Bei einer nach §153a StPO getroffenen vorläufigen Einstellung kann das Gericht dem Angeklagten Auflagen, insbesondere die Verpflichtung zu einer Geldleistung, auferlegen.
Das Gericht darf die Erfüllung einer Geldauflage in Raten gewähren und einen Zahlungsplan mit Beginn- und Fälligkeitszeitpunkten festsetzen.
Die wirksame vorläufige Einstellung setzt die Zustimmung der Beteiligten (Angeklagter, Verteidiger und Staatsanwaltschaft) voraus; der Beschluss enthält die konkreten Auflagen und Zahlungsmodalitäten.
Tenor
Mit Zustimmung des Angeklagten, seines Verteidigers und des Vertreters der Staatsanwaltschaft wird das Verfahren gemäß § 153 a StPO vorläufig eingestellt.
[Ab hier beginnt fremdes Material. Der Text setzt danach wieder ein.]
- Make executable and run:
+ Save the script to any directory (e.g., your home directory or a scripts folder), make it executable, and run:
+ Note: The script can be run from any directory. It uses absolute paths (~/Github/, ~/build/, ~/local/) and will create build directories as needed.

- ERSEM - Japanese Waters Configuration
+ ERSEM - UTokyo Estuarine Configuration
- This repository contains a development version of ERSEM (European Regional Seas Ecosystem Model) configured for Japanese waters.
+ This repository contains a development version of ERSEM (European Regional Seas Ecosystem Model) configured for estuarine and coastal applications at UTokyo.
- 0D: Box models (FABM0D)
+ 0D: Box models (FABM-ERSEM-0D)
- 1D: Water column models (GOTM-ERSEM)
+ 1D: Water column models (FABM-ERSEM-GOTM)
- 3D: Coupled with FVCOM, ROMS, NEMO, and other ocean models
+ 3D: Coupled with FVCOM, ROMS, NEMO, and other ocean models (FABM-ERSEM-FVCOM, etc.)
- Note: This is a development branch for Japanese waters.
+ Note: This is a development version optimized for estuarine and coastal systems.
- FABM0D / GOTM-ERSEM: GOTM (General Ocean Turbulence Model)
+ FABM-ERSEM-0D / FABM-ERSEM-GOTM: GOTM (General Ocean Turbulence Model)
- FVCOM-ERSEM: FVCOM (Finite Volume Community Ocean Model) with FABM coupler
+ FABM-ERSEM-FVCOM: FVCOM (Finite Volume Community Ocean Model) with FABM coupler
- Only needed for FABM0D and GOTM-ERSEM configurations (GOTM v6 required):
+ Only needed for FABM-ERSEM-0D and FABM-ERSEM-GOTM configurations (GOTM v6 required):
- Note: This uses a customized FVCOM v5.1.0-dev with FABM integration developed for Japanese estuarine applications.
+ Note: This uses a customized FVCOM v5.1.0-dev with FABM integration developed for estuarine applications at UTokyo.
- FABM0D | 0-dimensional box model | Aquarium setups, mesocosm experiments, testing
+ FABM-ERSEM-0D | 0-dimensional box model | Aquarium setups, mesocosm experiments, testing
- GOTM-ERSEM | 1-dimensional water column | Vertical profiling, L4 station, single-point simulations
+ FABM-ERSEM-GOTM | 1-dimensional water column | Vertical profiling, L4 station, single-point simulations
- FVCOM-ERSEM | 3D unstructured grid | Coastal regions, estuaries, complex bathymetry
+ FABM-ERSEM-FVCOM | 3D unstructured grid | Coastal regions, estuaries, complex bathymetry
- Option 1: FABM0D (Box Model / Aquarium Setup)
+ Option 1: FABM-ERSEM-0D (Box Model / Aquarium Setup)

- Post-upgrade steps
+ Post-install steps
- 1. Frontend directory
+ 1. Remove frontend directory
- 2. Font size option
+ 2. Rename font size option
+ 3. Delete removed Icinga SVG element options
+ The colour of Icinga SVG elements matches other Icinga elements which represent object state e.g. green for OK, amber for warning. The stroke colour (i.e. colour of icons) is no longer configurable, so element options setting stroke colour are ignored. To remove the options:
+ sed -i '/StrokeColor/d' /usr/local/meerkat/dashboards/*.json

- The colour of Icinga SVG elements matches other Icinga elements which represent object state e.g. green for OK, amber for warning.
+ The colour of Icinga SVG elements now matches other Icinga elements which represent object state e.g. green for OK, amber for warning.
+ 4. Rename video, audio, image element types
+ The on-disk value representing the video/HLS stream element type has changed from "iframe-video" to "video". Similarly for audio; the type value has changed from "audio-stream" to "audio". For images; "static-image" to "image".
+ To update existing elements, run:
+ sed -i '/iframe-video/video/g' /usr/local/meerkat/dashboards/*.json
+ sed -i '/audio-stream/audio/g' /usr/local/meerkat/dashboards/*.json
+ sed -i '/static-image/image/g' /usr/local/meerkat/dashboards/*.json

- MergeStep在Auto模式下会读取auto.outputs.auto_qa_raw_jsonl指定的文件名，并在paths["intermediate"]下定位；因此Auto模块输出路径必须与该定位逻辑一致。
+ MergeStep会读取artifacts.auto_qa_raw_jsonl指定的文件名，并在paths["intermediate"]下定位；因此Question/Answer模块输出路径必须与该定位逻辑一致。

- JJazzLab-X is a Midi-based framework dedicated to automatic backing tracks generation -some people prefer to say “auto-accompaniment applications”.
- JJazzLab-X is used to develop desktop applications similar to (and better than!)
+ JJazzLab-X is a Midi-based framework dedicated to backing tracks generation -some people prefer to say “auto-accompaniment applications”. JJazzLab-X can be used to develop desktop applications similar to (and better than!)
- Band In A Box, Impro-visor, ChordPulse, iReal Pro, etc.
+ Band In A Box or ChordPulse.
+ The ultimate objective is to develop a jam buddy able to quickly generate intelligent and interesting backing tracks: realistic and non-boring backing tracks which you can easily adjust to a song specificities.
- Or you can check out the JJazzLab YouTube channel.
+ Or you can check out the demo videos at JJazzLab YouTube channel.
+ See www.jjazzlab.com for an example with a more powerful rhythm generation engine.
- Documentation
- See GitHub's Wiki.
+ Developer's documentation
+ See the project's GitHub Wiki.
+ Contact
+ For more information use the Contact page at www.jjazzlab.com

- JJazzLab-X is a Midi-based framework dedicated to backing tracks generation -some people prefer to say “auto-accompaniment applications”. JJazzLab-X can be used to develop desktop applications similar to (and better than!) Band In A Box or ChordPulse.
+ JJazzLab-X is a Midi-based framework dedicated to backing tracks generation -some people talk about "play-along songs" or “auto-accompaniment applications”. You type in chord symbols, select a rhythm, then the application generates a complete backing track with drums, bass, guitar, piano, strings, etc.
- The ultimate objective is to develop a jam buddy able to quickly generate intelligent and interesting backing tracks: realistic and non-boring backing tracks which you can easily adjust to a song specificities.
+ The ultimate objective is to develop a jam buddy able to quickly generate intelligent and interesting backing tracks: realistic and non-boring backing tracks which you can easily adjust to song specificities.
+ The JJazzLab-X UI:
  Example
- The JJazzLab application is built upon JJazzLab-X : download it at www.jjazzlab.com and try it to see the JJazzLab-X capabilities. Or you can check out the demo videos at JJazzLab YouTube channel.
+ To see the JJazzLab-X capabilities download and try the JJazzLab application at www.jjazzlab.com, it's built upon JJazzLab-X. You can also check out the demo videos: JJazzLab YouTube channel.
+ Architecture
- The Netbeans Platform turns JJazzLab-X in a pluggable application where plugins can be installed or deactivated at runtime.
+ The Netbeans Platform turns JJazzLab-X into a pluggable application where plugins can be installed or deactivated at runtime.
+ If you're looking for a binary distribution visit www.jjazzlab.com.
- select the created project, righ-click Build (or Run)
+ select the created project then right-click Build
Dem Angeklagten wird aufgegeben, einen Geldbetrag in Höhe von 2.000,00 Euro an den
…
zu zahlen.
Ihm wird nachgelassen, diesen Betrag in monatlichen Raten von 5 x 300,00 Euro und 1 x 500,00 Euro, beginnend ab den 01.08.2024, sodann jeweils spätestens fällig am 3. Werktag des jeweiligen Folgemonats zu zahlen.